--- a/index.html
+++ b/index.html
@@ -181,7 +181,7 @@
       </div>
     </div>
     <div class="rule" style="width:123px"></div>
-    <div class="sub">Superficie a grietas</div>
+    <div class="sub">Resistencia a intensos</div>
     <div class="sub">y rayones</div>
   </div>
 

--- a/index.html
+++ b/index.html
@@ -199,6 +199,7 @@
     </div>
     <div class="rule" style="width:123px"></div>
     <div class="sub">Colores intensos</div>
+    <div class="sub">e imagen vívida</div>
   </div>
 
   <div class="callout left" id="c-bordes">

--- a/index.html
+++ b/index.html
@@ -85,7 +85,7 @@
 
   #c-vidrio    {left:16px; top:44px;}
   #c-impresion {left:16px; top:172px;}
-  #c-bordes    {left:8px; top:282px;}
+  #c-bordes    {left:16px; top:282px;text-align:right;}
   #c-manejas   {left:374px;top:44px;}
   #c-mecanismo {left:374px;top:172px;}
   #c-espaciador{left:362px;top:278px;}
##############################
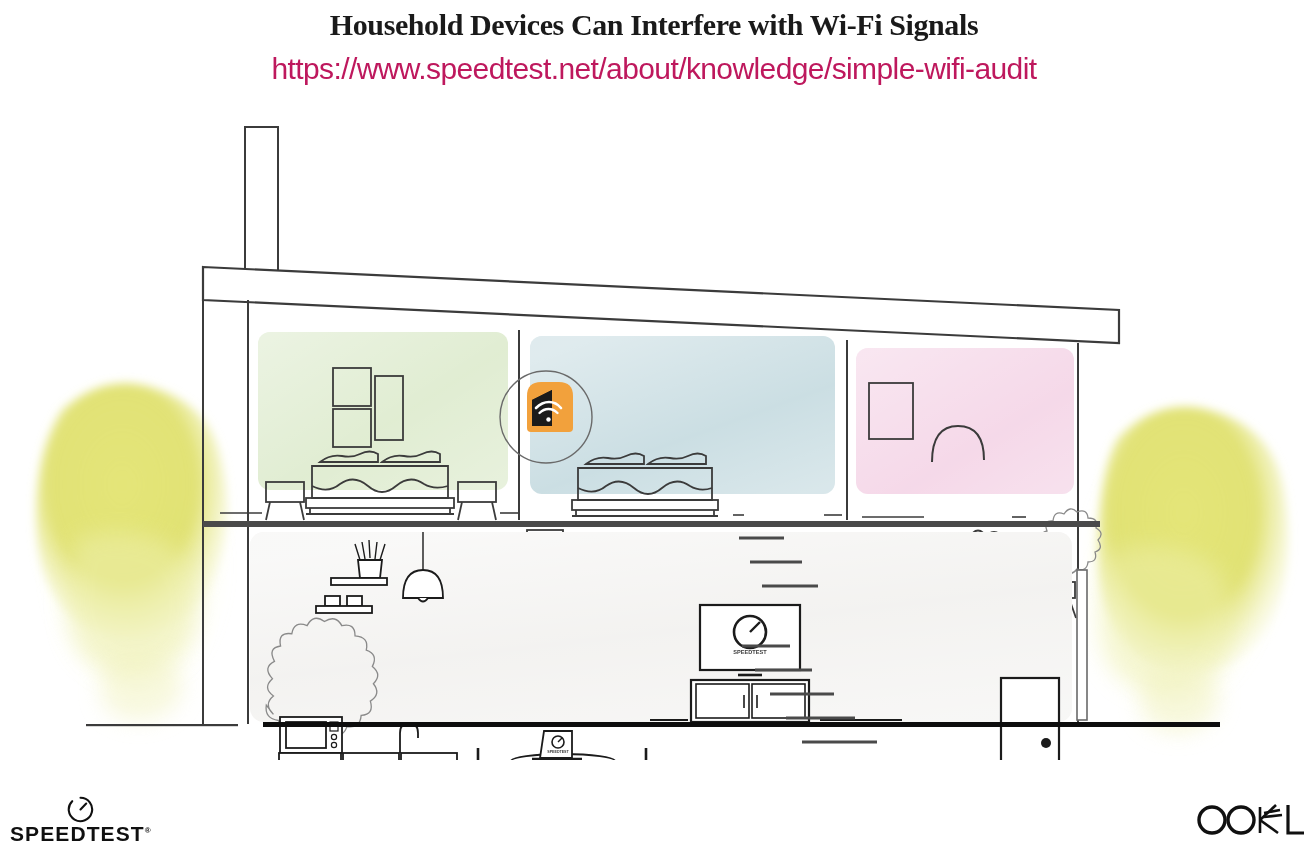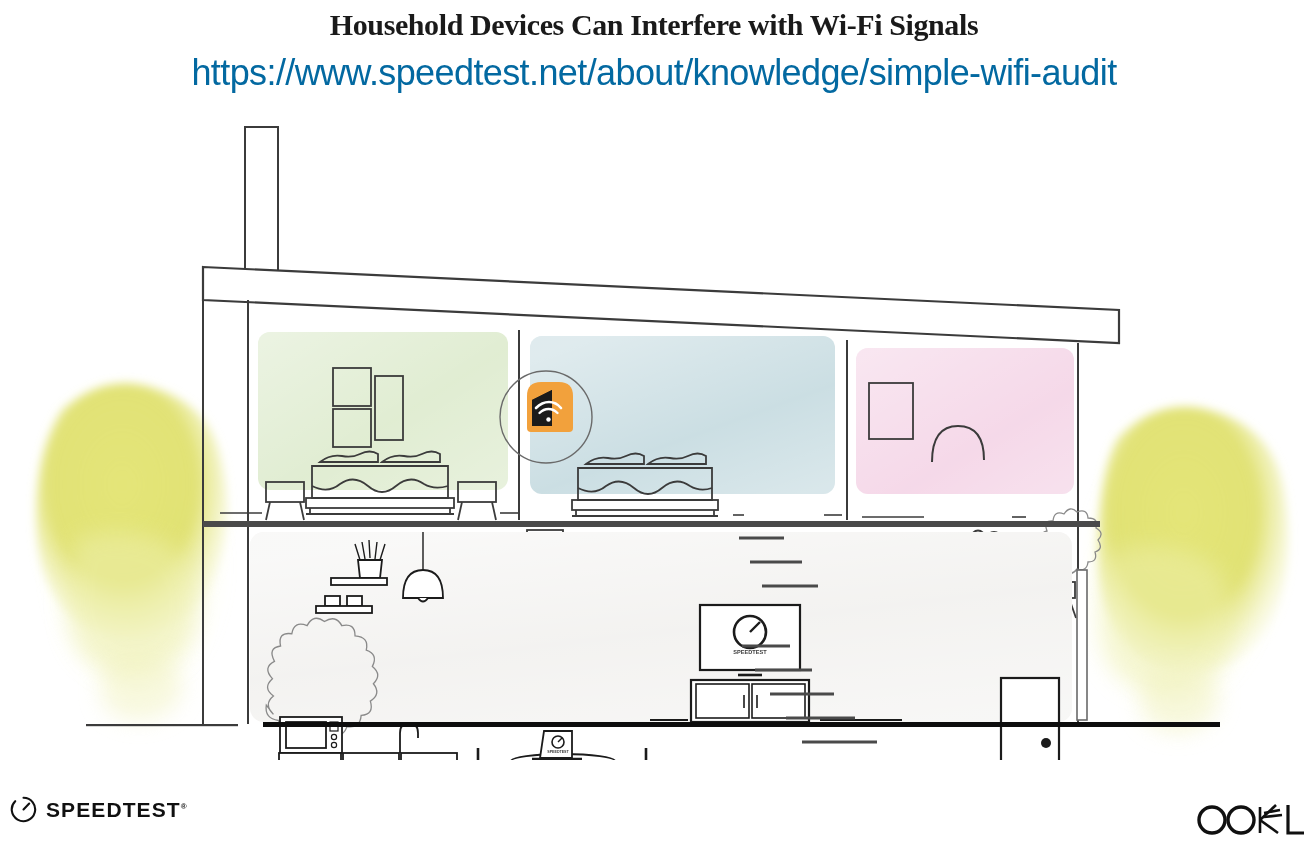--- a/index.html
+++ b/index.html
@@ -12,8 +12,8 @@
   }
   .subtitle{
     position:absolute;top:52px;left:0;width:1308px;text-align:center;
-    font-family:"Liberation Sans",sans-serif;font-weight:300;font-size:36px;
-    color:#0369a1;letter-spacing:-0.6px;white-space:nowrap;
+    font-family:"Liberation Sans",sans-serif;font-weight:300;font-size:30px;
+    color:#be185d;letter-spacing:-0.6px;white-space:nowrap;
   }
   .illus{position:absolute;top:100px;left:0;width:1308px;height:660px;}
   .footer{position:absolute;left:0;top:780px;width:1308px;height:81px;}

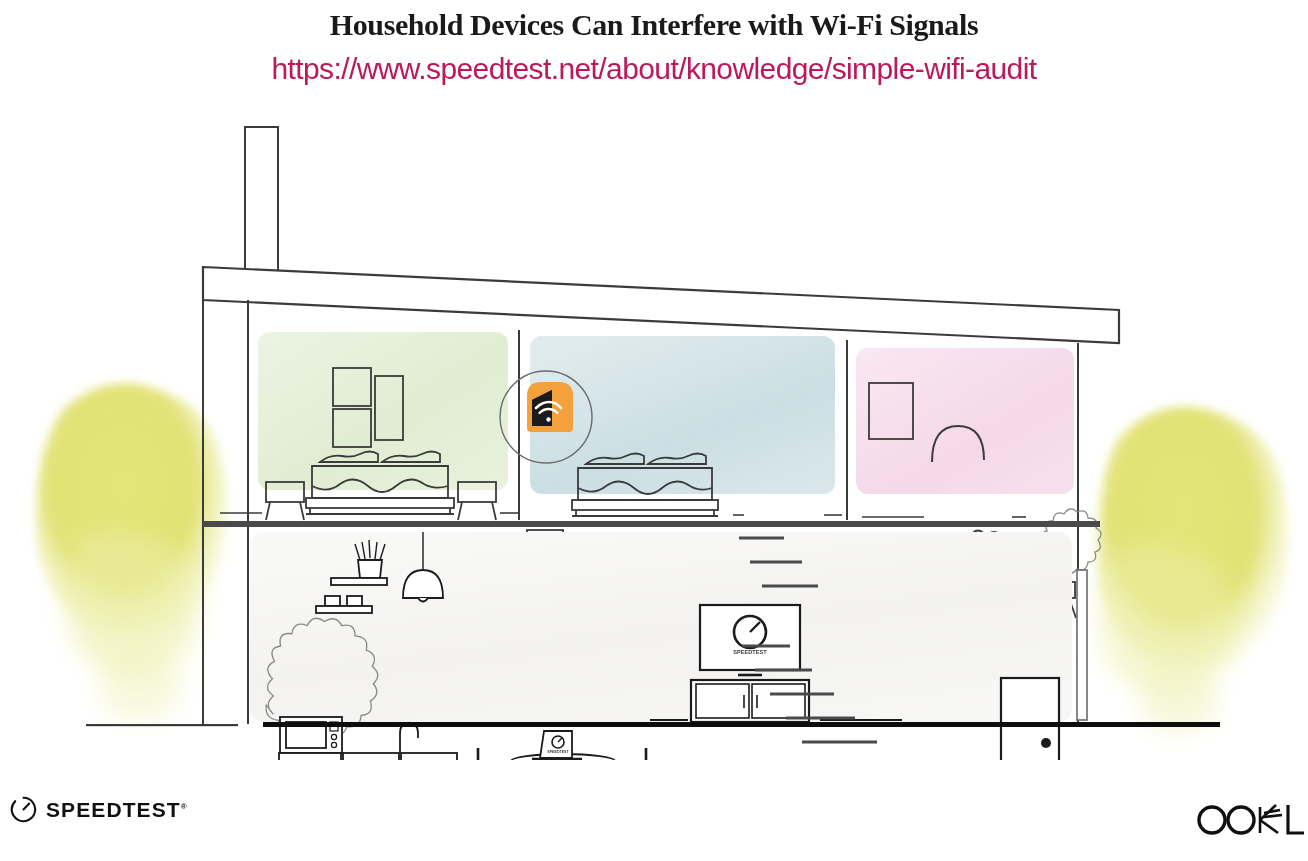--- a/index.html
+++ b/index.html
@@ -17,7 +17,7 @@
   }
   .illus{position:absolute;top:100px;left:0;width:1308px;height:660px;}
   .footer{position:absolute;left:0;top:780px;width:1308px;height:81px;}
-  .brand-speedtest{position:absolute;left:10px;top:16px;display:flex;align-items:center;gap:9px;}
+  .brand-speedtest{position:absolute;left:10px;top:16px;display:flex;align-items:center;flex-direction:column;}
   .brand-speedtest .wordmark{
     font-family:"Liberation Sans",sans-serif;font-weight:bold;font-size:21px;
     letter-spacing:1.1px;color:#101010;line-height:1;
##############################
■ **Work item**
Among the entries above, locate the lines containing "-17,7 +17,7 @@" and "letter-spacing:1.1px;color:#101010;line-height:1;", and transcribe exactly those two lines and all lines between.

■ **Reply**
@@ -17,7 +17,7 @@
   }
   .illus{position:absolute;top:100px;left:0;width:1308px;height:660px;}
   .footer{position:absolute;left:0;top:780px;width:1308px;height:81px;}
-  .brand-speedtest{position:absolute;left:10px;top:16px;display:flex;align-items:center;gap:9px;}
+  .brand-speedtest{position:absolute;left:10px;top:16px;display:flex;align-items:center;flex-direction:column;}
   .brand-speedtest .wordmark{
     font-family:"Liberation Sans",sans-serif;font-weight:bold;font-size:21px;
     letter-spacing:1.1px;color:#101010;line-height:1;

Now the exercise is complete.